Exercise data
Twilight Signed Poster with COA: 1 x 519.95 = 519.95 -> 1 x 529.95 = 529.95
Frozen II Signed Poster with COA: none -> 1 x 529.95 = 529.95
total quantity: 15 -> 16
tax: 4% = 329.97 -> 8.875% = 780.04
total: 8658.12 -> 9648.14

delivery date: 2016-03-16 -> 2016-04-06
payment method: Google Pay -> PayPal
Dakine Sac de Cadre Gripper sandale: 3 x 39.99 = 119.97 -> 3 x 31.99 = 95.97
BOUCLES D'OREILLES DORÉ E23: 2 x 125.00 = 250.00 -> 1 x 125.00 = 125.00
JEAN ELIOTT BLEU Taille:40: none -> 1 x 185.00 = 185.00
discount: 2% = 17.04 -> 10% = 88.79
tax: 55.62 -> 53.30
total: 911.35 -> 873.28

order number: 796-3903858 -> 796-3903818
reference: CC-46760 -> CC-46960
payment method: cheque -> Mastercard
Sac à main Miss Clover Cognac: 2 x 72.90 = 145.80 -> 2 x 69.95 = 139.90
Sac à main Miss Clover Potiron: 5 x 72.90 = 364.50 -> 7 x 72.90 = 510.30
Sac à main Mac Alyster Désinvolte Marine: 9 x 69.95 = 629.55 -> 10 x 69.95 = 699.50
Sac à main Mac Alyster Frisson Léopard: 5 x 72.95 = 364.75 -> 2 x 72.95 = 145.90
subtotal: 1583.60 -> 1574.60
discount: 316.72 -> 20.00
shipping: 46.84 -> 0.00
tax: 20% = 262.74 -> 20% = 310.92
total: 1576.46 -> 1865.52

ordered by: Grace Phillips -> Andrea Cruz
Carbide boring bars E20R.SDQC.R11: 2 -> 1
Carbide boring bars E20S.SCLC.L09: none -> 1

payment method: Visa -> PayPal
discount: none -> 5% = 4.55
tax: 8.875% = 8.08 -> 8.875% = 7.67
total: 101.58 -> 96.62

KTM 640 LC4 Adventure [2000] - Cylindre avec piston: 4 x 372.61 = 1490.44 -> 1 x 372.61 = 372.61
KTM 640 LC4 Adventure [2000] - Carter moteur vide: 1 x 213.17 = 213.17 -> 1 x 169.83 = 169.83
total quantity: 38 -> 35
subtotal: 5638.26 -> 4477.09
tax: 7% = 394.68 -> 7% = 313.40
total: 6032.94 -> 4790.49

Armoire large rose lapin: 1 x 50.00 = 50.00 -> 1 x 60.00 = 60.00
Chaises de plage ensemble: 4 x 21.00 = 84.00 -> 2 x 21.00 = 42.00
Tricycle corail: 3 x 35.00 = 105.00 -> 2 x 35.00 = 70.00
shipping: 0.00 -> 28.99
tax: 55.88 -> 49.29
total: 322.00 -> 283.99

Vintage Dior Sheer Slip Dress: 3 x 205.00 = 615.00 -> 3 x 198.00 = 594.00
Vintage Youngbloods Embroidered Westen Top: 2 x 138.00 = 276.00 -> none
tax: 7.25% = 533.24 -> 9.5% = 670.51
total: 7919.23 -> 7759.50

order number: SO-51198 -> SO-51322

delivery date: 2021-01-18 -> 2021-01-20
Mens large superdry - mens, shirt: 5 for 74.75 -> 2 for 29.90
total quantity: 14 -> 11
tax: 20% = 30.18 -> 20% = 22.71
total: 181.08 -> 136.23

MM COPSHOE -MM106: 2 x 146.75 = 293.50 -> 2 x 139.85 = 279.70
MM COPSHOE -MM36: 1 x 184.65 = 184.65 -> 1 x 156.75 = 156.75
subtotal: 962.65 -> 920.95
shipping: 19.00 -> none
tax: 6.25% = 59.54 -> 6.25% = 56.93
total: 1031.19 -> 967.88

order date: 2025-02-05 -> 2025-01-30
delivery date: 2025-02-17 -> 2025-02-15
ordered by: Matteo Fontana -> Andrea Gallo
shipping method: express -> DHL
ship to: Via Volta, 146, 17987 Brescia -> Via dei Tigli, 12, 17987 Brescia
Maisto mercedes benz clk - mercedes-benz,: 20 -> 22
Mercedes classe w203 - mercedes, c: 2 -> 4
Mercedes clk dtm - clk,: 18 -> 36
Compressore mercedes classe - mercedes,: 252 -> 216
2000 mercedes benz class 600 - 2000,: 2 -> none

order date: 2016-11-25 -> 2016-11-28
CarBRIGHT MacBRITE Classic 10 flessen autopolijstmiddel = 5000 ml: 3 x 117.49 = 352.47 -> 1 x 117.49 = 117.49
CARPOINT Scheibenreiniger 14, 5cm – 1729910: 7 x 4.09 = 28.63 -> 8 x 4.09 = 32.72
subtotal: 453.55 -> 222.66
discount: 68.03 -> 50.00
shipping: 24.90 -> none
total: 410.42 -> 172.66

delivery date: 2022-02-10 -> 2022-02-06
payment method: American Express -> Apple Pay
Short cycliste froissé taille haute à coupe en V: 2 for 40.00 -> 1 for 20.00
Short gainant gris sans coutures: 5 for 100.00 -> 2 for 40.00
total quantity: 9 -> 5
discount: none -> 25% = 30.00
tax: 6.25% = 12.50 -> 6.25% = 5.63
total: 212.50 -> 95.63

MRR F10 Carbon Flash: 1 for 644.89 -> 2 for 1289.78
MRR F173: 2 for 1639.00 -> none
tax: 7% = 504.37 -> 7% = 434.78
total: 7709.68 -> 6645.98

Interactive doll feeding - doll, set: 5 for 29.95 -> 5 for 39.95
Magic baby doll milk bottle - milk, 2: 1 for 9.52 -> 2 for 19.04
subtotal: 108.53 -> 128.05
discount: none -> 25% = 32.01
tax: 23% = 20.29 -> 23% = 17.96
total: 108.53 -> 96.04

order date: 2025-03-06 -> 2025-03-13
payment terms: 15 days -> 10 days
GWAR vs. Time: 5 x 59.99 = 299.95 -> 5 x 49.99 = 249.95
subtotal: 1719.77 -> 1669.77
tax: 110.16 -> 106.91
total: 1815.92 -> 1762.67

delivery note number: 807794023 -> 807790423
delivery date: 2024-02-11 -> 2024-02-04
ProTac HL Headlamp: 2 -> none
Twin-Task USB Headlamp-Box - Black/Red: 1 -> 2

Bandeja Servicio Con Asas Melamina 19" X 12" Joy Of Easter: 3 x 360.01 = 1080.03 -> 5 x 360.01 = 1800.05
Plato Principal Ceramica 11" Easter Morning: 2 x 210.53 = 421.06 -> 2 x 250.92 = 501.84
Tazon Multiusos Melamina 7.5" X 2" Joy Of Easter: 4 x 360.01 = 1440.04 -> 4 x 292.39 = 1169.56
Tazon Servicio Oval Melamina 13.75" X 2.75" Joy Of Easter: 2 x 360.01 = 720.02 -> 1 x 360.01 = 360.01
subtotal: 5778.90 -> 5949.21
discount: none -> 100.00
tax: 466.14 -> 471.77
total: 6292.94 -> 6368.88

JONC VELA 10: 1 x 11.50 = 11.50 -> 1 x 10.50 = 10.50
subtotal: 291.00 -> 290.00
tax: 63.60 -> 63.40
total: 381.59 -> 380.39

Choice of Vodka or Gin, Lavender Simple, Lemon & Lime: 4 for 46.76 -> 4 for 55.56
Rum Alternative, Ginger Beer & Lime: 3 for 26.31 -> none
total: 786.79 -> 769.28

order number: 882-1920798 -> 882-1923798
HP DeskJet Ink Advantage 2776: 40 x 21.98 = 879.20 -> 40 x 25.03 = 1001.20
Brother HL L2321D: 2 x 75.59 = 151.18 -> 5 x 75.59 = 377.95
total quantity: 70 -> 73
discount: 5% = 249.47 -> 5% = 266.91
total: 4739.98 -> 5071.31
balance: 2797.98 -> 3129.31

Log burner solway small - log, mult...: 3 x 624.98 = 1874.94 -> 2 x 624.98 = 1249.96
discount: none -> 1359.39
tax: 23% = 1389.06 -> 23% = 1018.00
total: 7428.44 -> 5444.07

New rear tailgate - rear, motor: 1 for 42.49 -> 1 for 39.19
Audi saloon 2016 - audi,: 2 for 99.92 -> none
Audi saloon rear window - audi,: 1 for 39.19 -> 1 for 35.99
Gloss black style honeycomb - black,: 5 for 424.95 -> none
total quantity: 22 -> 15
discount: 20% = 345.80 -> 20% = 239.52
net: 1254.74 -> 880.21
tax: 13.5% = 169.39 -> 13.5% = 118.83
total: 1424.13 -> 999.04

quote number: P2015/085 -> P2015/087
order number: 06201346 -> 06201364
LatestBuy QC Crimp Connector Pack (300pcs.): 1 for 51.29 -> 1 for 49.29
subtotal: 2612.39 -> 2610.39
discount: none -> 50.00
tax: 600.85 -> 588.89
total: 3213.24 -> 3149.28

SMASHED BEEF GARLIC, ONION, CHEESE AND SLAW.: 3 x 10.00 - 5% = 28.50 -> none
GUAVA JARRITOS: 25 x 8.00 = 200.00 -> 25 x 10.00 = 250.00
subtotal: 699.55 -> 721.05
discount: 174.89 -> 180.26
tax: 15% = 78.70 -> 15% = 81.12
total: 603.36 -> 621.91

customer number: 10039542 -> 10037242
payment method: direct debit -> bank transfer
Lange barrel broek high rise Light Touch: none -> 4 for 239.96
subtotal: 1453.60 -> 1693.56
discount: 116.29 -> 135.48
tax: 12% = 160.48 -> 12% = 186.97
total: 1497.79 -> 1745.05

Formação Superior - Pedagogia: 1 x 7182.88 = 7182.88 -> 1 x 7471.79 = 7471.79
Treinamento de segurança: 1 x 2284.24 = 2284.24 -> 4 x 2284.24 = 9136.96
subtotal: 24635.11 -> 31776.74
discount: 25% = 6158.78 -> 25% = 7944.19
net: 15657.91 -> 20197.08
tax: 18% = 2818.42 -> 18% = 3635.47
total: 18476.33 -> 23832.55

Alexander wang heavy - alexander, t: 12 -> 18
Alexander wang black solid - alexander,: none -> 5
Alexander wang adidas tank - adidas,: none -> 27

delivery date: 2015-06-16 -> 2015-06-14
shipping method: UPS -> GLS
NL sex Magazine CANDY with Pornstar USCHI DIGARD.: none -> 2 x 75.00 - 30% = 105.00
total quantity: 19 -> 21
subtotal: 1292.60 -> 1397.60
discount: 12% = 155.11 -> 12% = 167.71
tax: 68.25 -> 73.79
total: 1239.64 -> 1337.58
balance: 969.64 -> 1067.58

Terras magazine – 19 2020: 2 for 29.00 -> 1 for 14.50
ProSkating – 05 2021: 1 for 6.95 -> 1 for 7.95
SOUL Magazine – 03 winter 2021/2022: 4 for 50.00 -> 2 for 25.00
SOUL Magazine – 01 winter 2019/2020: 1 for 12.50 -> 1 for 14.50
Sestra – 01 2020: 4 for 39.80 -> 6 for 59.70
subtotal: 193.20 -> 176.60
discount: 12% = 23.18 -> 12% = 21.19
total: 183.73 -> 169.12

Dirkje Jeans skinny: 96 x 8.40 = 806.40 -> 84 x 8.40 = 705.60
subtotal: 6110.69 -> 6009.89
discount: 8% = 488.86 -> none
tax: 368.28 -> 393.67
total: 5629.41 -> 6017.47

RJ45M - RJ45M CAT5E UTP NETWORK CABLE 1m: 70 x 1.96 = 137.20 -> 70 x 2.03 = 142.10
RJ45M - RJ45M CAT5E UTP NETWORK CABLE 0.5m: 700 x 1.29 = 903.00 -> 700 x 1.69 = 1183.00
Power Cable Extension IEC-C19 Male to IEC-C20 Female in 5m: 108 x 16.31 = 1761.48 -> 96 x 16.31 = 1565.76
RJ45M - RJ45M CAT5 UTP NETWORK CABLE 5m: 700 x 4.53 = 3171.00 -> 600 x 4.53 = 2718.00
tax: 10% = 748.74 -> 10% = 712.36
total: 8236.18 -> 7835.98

Task to complete
Take the listing above and repeat exactly the lines from the one containing "Short gainant gris" through the one containing "total: 1815.92 -> 1762.67", both included.

Task response
Short gainant gris sans coutures: 5 for 100.00 -> 2 for 40.00
total quantity: 9 -> 5
discount: none -> 25% = 30.00
tax: 6.25% = 12.50 -> 6.25% = 5.63
total: 212.50 -> 95.63

MRR F10 Carbon Flash: 1 for 644.89 -> 2 for 1289.78
MRR F173: 2 for 1639.00 -> none
tax: 7% = 504.37 -> 7% = 434.78
total: 7709.68 -> 6645.98

Interactive doll feeding - doll, set: 5 for 29.95 -> 5 for 39.95
Magic baby doll milk bottle - milk, 2: 1 for 9.52 -> 2 for 19.04
subtotal: 108.53 -> 128.05
discount: none -> 25% = 32.01
tax: 23% = 20.29 -> 23% = 17.96
total: 108.53 -> 96.04

order date: 2025-03-06 -> 2025-03-13
payment terms: 15 days -> 10 days
GWAR vs. Time: 5 x 59.99 = 299.95 -> 5 x 49.99 = 249.95
subtotal: 1719.77 -> 1669.77
tax: 110.16 -> 106.91
total: 1815.92 -> 1762.67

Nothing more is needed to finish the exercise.